Interpretable SHAP-Based Data-Driven Framework for Optimizing Treatment Performance Through Turbidity Dynamics Modelling
DOI:
https://doi.org/10.71170/tecoj.2025.1.3.pp16-35Keywords:
Turbidity Prediction, Physiochemical Water Quality, Feature Importance Analysis, SHAP InterpretationsAbstract
Reliable prediction of Turbidity (Turb) in surface-water treatment systems (WTS) is essential for sustaining safe drinking-water production, particularly in rapidly urbanizing regions where source-water quality (WQ) fluctuates significantly. This study develops a high-precision predictive framework for Turb at the Tamburawa Water Treatment Plant (TWTP) in Kano State, Nigeria, integrating optimized nonlinear models with robust feature-importance diagnostics to improve interpretability and operational usefulness. A comprehensive physicochemical dataset comprising E C (EC), pH, hardness, Alkalinity (Alk), Temperature, alum dosage (Alum), free CO₂, and calcium (Ca) was preprocessed through rigorous screening, normalization, distributional evaluation, and stratified data partitioning.

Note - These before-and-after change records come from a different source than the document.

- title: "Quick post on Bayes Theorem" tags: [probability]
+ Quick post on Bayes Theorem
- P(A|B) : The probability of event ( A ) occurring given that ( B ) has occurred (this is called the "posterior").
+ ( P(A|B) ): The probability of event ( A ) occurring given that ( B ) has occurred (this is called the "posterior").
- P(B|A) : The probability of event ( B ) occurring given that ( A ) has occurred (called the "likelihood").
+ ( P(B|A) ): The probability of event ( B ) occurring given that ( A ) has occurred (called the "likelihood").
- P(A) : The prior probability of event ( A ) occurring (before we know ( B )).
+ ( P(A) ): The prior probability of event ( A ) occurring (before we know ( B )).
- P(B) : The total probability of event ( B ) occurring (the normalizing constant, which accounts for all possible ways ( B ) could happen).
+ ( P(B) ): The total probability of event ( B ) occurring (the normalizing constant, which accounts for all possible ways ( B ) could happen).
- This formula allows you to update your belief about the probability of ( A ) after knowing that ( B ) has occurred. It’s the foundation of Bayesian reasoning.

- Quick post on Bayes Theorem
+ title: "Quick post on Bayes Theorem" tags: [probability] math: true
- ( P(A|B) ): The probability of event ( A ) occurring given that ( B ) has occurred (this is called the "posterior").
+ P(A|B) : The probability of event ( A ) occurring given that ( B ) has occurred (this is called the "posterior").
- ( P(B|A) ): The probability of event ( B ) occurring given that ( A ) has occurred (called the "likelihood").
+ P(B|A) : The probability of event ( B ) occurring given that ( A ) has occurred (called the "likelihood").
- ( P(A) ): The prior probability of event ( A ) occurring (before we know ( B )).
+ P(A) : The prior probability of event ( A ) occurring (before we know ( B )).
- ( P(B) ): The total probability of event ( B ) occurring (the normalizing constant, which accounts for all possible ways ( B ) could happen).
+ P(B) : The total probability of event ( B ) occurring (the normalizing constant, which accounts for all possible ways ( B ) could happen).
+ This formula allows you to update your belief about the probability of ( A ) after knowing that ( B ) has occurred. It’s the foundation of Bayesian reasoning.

Model development involved the systematic tuning of structural and kernel-based hyperparameters, enabling the construction of four high-performance predictive systems, each with two modelling groups: Neural Network (NN-G1/G2), Bagged Trees (BT-G1/G2), Gaussian Process Regression (GPR-G1/G2), and Support Vector Machine (SVM-G1/G2). Across all configurations, the BT-G1 model delivered the strongest predictive generalization (testing RMSE = 0.0671, MAE = 0.0389), outperforming the NN, GPR, and SVM architectures, and demonstrating high stability across both training and validation phases. SHAP analysis revealed EC as the dominant predictor, followed by free CO₂, while parameters such as Alk and pH contributed comparatively smaller but consistent effects. The findings show that Turb dynamics at TWTP are strongly linked to ionic strength, flow-driven sediment loading, and chemical treatment behavior, aligning with hydrochemical patterns. Beyond model accuracy, the results highlight critical socioeconomic and environmental implications: more precise Turb forecasting can reduce treatment costs, improve allocation of coagulants, and strengthen resilience against climate-driven fluctuations in raw-WQ. The study concludes that interpretable predictive modeling provides a powerful tool for managing WQ risks in northern Nigeria and recommends the integration of real-time monitoring and ensemble-learning extensions in future work to enhance operational decision-making.